The full list of argments to enforce_limits reads:

.. code-block:: python

pynisher.enforce_limits(
    mem_in_mb=None, cpu_time_in_s=None,
    wall_time_in_s=None, num_processes=None,
    grace_period_in_s=None, logger=None,
    capture_output=False, context=None)

The first four are actual constraints on the memory, the CPU time, the wall time, and the number of subprocesses of the function. All values should be integers or None, which means no restriction.

The grace period allows the function to properly end. More technically, the subprocess receives a SIGXCPU/SIGALARM signal if the CPU/wall clock limit is reached. After the grace period a SIGKILL is send terminating the process immediately. Without a grace period, pynisher might not be able to correctly determine the cause of the shutdown, as the subprocess might die without any notice (more on that below).

The logger is used to display additional information about the status of the pynisher module (mostly debug level). This might come in handy while debugging.

If you need to know what happend to the function call or why it was aborted, you can use the object returned from pynisher.enforce_limits. Consider this slight variation of the above example:

.. code-block:: python

import pynisher
import time

def my_function (t):
    print("Going to sleep for %f seconds" % t)
    time.sleep(t)
    return(t)

for t in range(5):
    obj = pynisher.enforce_limits(wall_time_in_s=2, capture_output=True)(my_function)
    result = obj(t)
    print(
        result, obj.result, obj.exit_status, obj.wall_clock_time,
        obj.stdout, obj.stderr, obj.exitcode,
    )

The object obj can be used as the original function. After calling it, it contains the actual result, but also an indicator of what happend.
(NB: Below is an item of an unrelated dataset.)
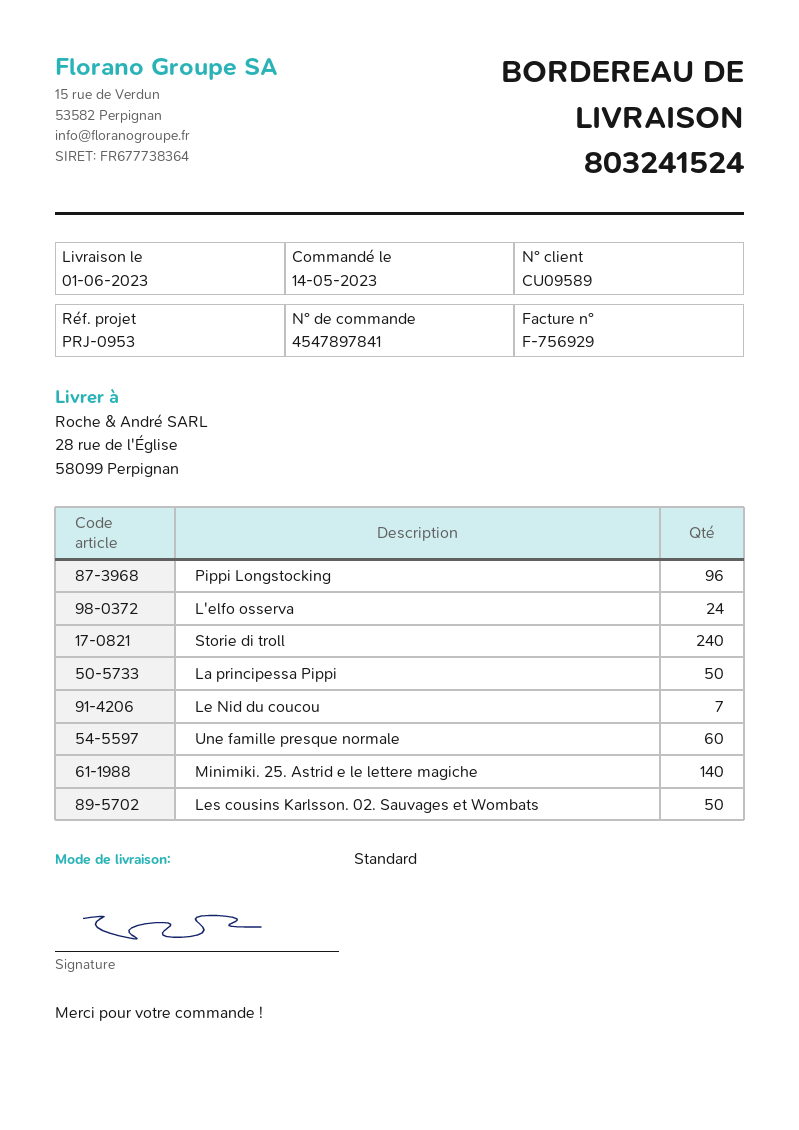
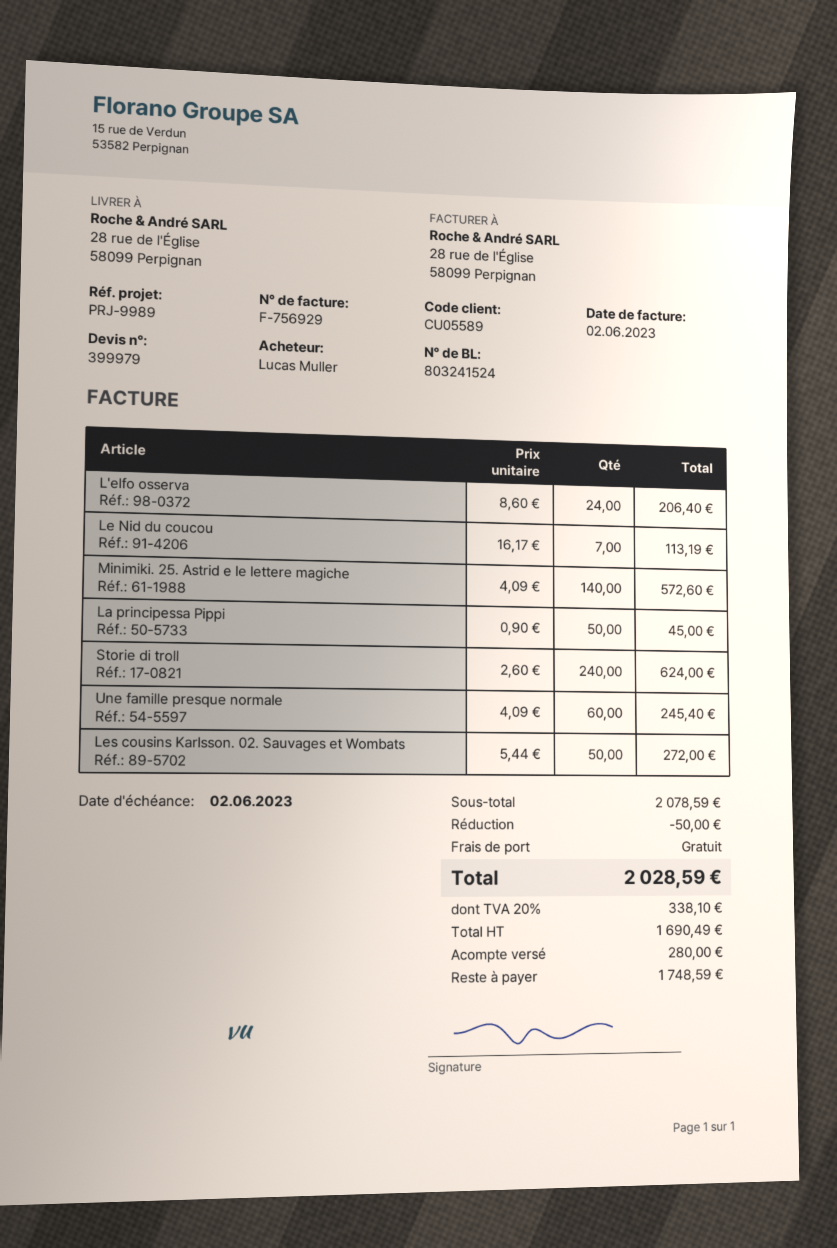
customer number: CU09589 -> CU05589
reference: PRJ-0953 -> PRJ-9989
Pippi Longstocking: 96 -> none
The exit_status attribute is either zero (function returned properly) or one of the following exceptions:

.. code-block:: python

pynisher.CpuTimeoutException	# CPU time limit was reached
pynisher.TimeoutException	    # Wall clock time limit exceeded
pynisher.MemorylimitException	# function hit the memory constraint
pynisher.SubprocessException	# OSError in the subprocess, check the field obj.os_errno
pynisher.PynisherError          # An internal error - this should not happen
pynisher.SignalException        # pynisher caught a signal
pynisher.AnythingException	    # Something else went wrong, e.g., your function received a signal and just died.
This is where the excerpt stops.